┌─ Extracted entries
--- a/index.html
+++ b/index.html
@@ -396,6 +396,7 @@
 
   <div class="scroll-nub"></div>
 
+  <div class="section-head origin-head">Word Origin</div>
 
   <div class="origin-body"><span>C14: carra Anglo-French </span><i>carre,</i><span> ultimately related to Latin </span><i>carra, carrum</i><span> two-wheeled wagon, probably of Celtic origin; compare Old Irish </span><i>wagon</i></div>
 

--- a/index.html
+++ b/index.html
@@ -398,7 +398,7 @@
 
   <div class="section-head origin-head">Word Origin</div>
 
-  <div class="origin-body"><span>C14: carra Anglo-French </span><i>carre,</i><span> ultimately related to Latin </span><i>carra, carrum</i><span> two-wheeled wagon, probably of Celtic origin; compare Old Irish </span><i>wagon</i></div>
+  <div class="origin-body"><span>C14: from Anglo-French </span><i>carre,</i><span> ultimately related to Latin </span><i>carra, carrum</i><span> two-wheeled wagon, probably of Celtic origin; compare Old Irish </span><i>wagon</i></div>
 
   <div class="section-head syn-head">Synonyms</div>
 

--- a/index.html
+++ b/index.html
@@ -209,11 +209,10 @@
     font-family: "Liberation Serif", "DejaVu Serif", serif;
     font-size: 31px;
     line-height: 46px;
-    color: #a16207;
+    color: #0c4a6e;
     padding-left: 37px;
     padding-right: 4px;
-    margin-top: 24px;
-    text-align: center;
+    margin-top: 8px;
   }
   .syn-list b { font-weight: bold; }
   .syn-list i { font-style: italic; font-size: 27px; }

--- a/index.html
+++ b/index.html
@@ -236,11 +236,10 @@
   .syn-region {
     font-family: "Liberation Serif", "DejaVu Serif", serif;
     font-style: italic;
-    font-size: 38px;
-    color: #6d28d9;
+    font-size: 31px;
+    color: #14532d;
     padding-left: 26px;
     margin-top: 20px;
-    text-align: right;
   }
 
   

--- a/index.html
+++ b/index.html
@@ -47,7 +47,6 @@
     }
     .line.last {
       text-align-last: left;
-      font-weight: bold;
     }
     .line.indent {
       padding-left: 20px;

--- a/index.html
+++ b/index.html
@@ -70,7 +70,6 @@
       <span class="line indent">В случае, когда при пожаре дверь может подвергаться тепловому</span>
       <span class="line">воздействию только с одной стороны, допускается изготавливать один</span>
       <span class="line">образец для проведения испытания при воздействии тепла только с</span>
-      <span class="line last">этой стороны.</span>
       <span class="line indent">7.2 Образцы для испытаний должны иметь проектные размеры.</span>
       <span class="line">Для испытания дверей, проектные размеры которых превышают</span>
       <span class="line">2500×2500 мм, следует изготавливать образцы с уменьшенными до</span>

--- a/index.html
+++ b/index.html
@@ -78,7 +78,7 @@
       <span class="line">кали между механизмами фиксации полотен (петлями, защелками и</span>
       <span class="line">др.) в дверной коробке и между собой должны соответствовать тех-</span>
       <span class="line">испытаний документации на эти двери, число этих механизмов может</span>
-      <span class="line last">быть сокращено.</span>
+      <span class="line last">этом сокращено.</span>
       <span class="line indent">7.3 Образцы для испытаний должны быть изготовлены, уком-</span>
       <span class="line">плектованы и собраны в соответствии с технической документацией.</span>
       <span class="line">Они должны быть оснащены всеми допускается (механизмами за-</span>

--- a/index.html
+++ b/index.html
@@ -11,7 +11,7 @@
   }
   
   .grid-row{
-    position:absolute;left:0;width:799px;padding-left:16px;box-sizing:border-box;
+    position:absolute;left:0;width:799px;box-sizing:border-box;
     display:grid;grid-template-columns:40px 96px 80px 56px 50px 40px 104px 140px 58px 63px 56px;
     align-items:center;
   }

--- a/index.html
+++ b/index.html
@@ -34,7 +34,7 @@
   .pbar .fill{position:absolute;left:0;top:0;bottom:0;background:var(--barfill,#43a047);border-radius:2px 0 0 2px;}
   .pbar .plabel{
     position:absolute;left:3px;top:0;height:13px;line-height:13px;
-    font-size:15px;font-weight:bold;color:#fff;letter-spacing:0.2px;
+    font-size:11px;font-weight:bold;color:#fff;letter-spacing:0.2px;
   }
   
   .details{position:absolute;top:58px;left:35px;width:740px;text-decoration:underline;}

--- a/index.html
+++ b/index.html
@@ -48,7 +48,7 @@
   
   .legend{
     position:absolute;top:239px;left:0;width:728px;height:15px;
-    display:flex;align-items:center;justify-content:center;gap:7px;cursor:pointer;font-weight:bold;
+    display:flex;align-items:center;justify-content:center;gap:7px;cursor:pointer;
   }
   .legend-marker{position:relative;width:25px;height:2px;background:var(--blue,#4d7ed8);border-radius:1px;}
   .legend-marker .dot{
└─
▶ [What needs to be done] Find and copy each line of the data where "body" is present.

▶ [Written solution]
   <div class="origin-body"><span>C14: carra Anglo-French </span><i>carre,</i><span> ultimately related to Latin </span><i>carra, carrum</i><span> two-wheeled wagon, probably of Celtic origin; compare Old Irish </span><i>wagon</i></div>
-  <div class="origin-body"><span>C14: carra Anglo-French </span><i>carre,</i><span> ultimately related to Latin </span><i>carra, carrum</i><span> two-wheeled wagon, probably of Celtic origin; compare Old Irish </span><i>wagon</i></div>
+  <div class="origin-body"><span>C14: from Anglo-French </span><i>carre,</i><span> ultimately related to Latin </span><i>carra, carrum</i><span> two-wheeled wagon, probably of Celtic origin; compare Old Irish </span><i>wagon</i></div>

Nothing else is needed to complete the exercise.